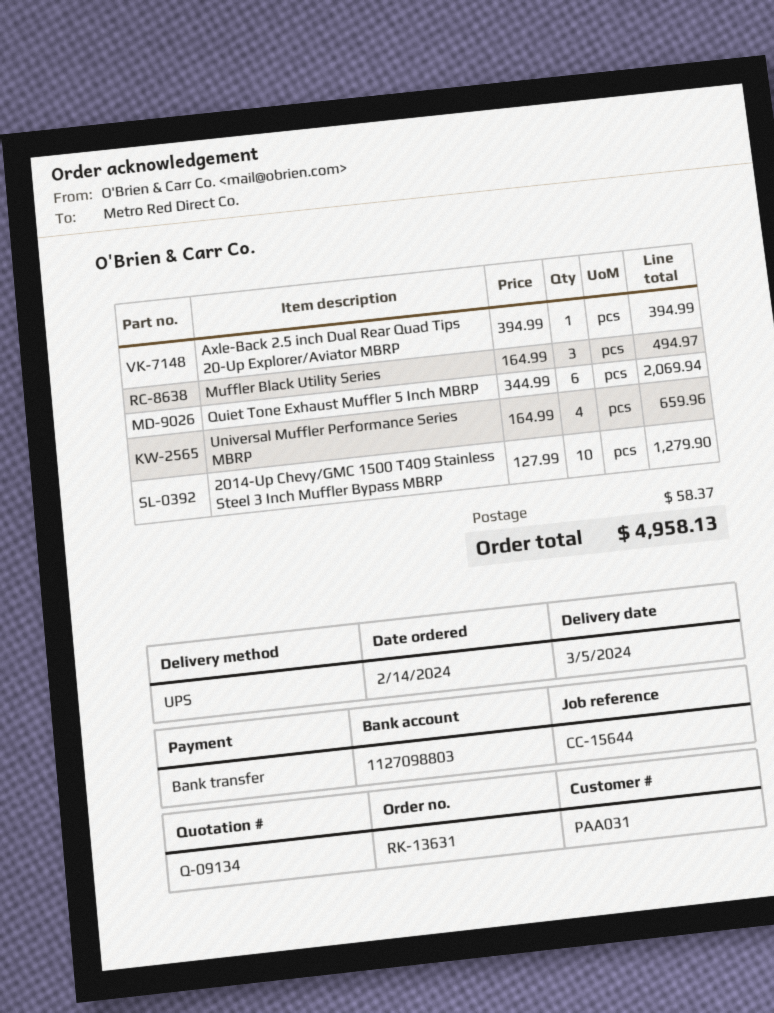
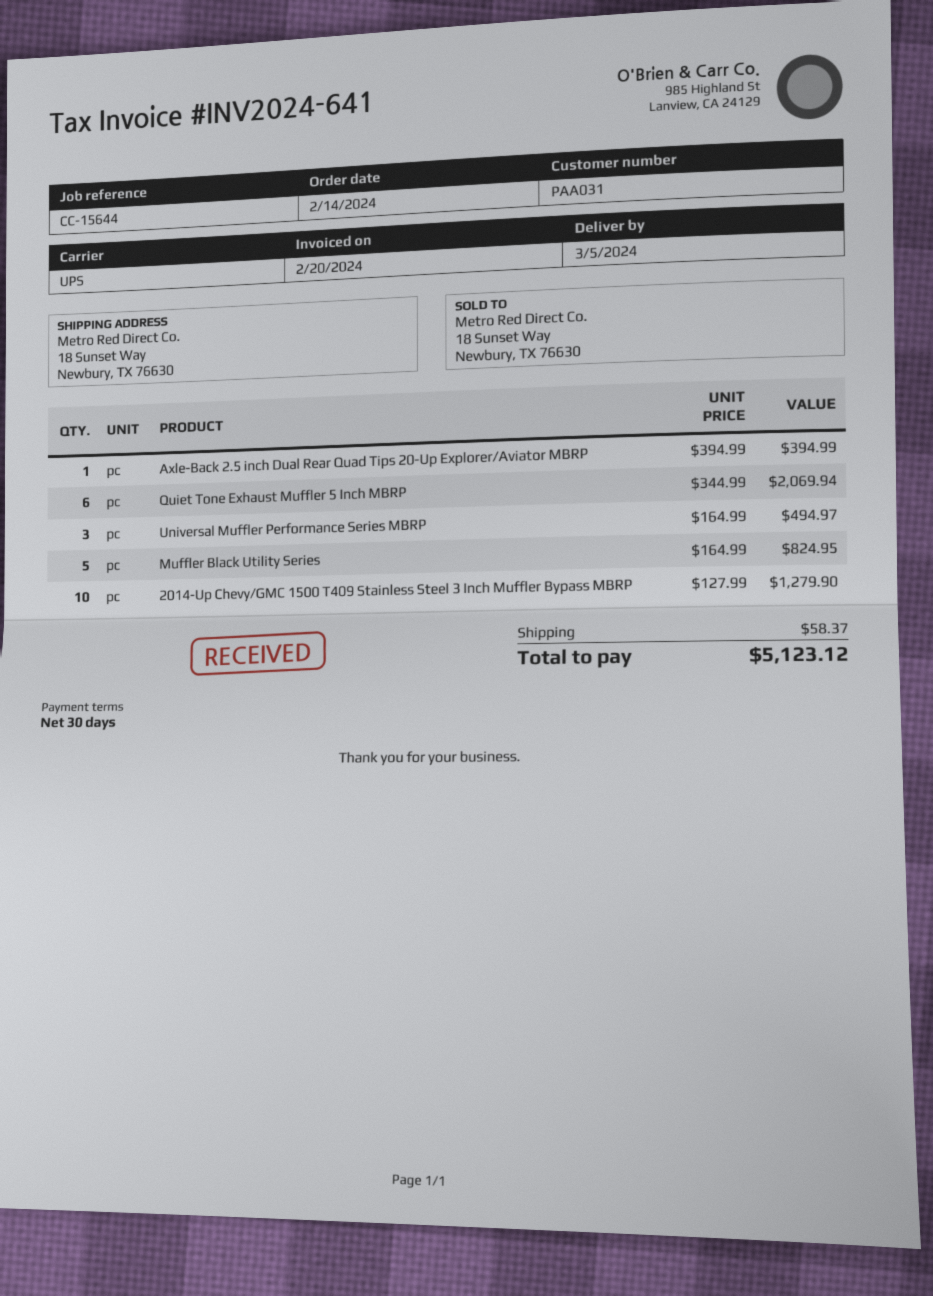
Muffler Black Utility Series: 3 x 164.99 = 494.97 -> 5 x 164.99 = 824.95
Universal Muffler Performance Series MBRP: 4 x 164.99 = 659.96 -> 3 x 164.99 = 494.97
total: 4958.13 -> 5123.12

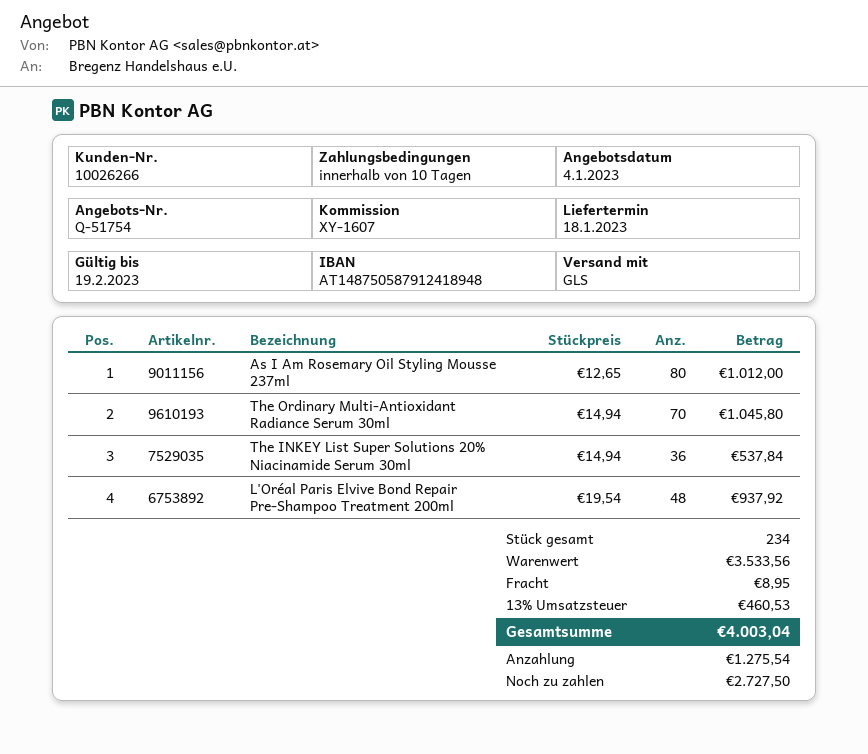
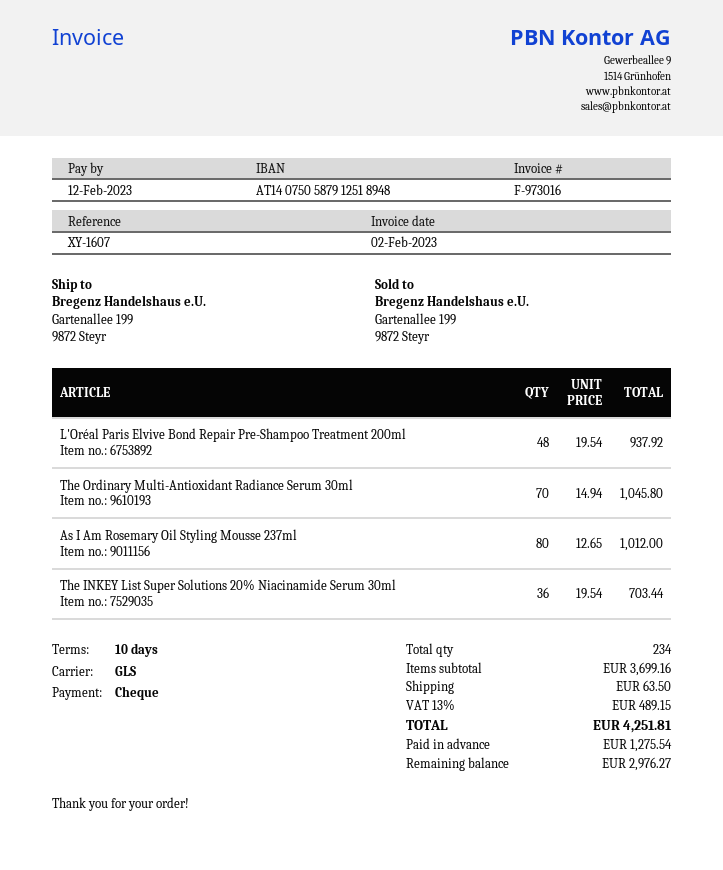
bank account: AT148750587912418948 -> AT140750587912518948
The INKEY List Super Solutions 20% Niacinamide Serum 30ml: 36 x 14.94 = 537.84 -> 36 x 19.54 = 703.44
subtotal: 3533.56 -> 3699.16
shipping: 8.95 -> 63.50
tax: 13% = 460.53 -> 13% = 489.15
total: 4003.04 -> 4251.81
balance: 2727.50 -> 2976.27

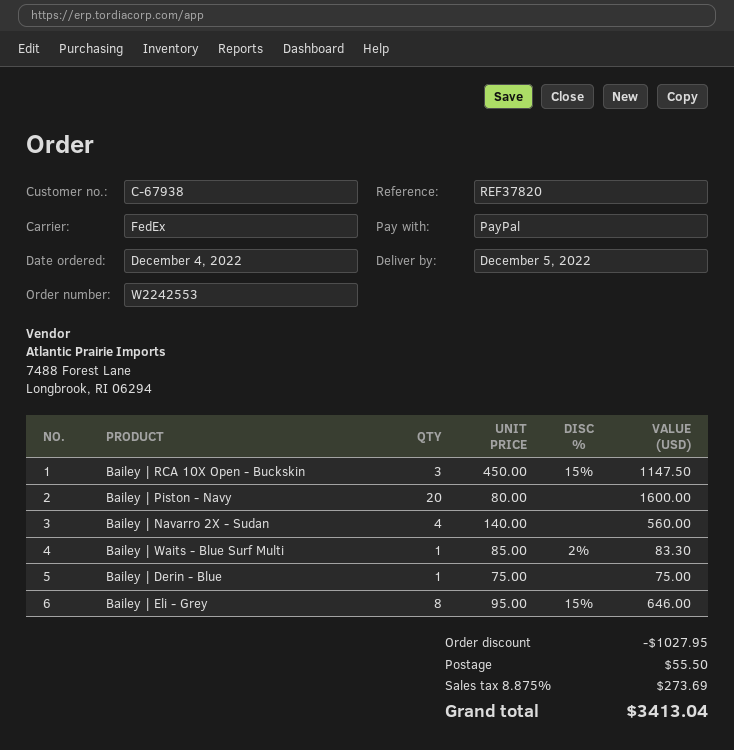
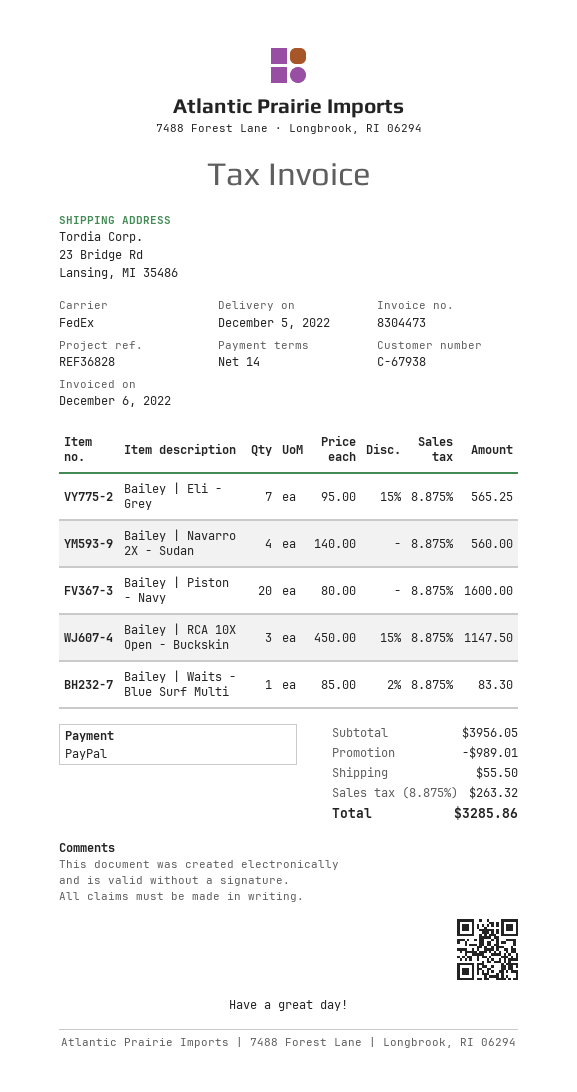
reference: REF37820 -> REF36828
Bailey | Derin - Blue: 1 x 75.00 = 75.00 -> none
Bailey | Eli - Grey: 8 x 95.00 - 15% = 646.00 -> 7 x 95.00 - 15% = 565.25
discount: 1027.95 -> 989.01
tax: 8.875% = 273.69 -> 8.875% = 263.32
total: 3413.04 -> 3285.86

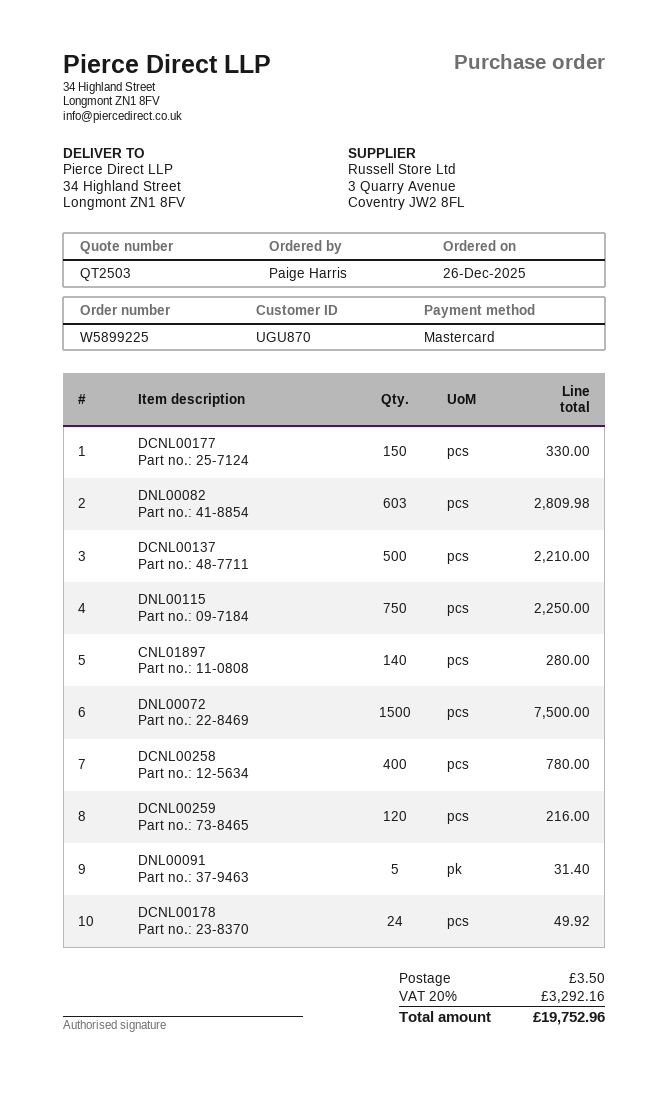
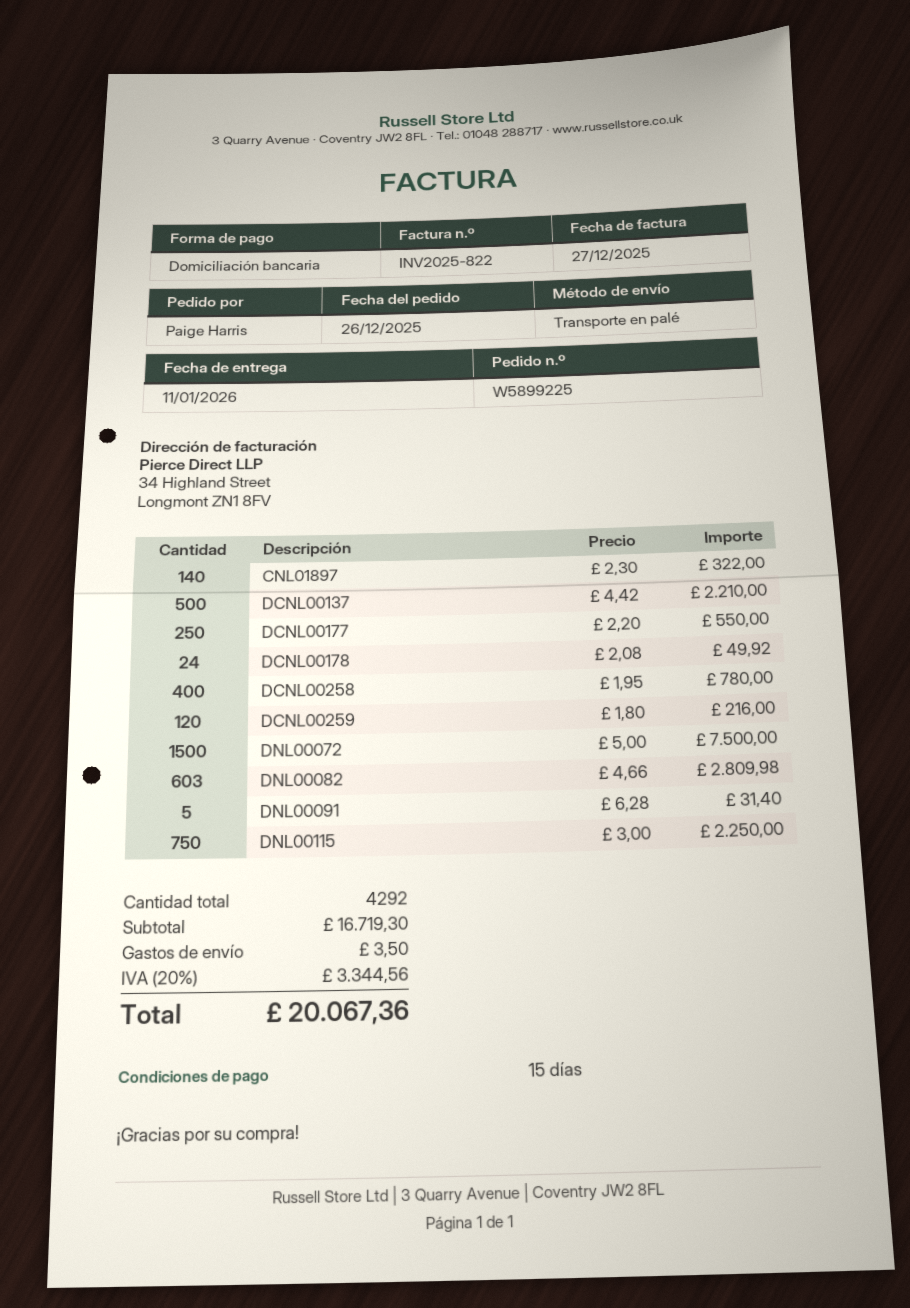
payment method: Mastercard -> direct debit
DCNL00177: 150 for 330.00 -> 250 for 550.00
CNL01897: 140 for 280.00 -> 140 for 322.00
tax: 20% = 3292.16 -> 20% = 3344.56
total: 19752.96 -> 20067.36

▶ **YOUR ASSIGNMENT**: Keep the pictures out of your copy, and repeat every entry above exactly.

▶ **COMPLETED TASK**:
Muffler Black Utility Series: 3 x 164.99 = 494.97 -> 5 x 164.99 = 824.95
Universal Muffler Performance Series MBRP: 4 x 164.99 = 659.96 -> 3 x 164.99 = 494.97
total: 4958.13 -> 5123.12

bank account: AT148750587912418948 -> AT140750587912518948
The INKEY List Super Solutions 20% Niacinamide Serum 30ml: 36 x 14.94 = 537.84 -> 36 x 19.54 = 703.44
subtotal: 3533.56 -> 3699.16
shipping: 8.95 -> 63.50
tax: 13% = 460.53 -> 13% = 489.15
total: 4003.04 -> 4251.81
balance: 2727.50 -> 2976.27

reference: REF37820 -> REF36828
Bailey | Derin - Blue: 1 x 75.00 = 75.00 -> none
Bailey | Eli - Grey: 8 x 95.00 - 15% = 646.00 -> 7 x 95.00 - 15% = 565.25
discount: 1027.95 -> 989.01
tax: 8.875% = 273.69 -> 8.875% = 263.32
total: 3413.04 -> 3285.86

payment method: Mastercard -> direct debit
DCNL00177: 150 for 330.00 -> 250 for 550.00
CNL01897: 140 for 280.00 -> 140 for 322.00
tax: 20% = 3292.16 -> 20% = 3344.56
total: 19752.96 -> 20067.36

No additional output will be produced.